Web page edit records:
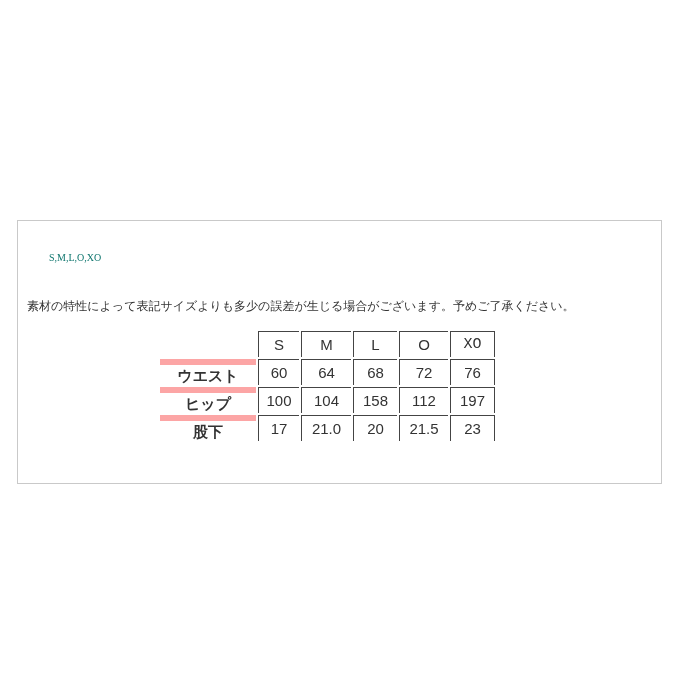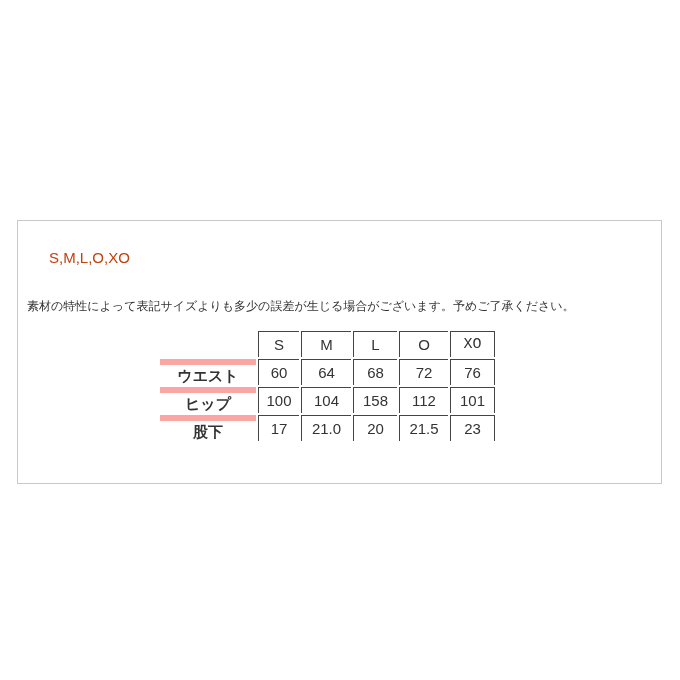--- a/index.html
+++ b/index.html
@@ -20,23 +20,24 @@
     left: 17px;
     top: 220px;
     width: 645px;
     height: 264px;
     box-sizing: border-box;
     border: 1px solid #c9c9c9;
     background: #ffffff;
   }
   .size-list {
     margin: 29px 0 0 31px;
-    font-size: 15px;
+    font-size: 10px;
     line-height: 16px;
-    color: #c2410c;
+    color: #0f766e;
+    font-family: Liberation Serif, serif;
   }
   .notice {
     margin: 32px 0 0 9px;
     font-size: 12px;
     line-height: 16px;
     color: #333333;
     white-space: nowrap;
   }
   table.size-table {
     border-collapse: separate;
@@ -116,21 +117,21 @@
           <td class="val">68</td>
           <td class="val">72</td>
           <td class="val">76</td>
         </tr>
         <tr>
           <th class="rowlabel">ヒップ</th>
           <td class="val">100</td>
           <td class="val">104</td>
           <td class="val">158</td>
           <td class="val">112</td>
-          <td class="val">101</td>
+          <td class="val">197</td>
         </tr>
         <tr>
           <th class="rowlabel">股下</th>
           <td class="val">17</td>
           <td class="val">21.0</td>
           <td class="val">20</td>
           <td class="val">21.5</td>
           <td class="val">23</td>
         </tr>
       </tbody>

#### [DIRECTIONS]
Copy out the entries verbatim, but skip every picture.

#### [REPLY TO THE TASK]
--- a/index.html
+++ b/index.html
@@ -20,23 +20,24 @@
     left: 17px;
     top: 220px;
     width: 645px;
     height: 264px;
     box-sizing: border-box;
     border: 1px solid #c9c9c9;
     background: #ffffff;
   }
   .size-list {
     margin: 29px 0 0 31px;
-    font-size: 15px;
+    font-size: 10px;
     line-height: 16px;
-    color: #c2410c;
+    color: #0f766e;
+    font-family: Liberation Serif, serif;
   }
   .notice {
     margin: 32px 0 0 9px;
     font-size: 12px;
     line-height: 16px;
     color: #333333;
     white-space: nowrap;
   }
   table.size-table {
     border-collapse: separate;
@@ -116,21 +117,21 @@
           <td class="val">68</td>
           <td class="val">72</td>
           <td class="val">76</td>
         </tr>
         <tr>
           <th class="rowlabel">ヒップ</th>
           <td class="val">100</td>
           <td class="val">104</td>
           <td class="val">158</td>
           <td class="val">112</td>
-          <td class="val">101</td>
+          <td class="val">197</td>
         </tr>
         <tr>
           <th class="rowlabel">股下</th>
           <td class="val">17</td>
           <td class="val">21.0</td>
           <td class="val">20</td>
           <td class="val">21.5</td>
           <td class="val">23</td>
         </tr>
       </tbody>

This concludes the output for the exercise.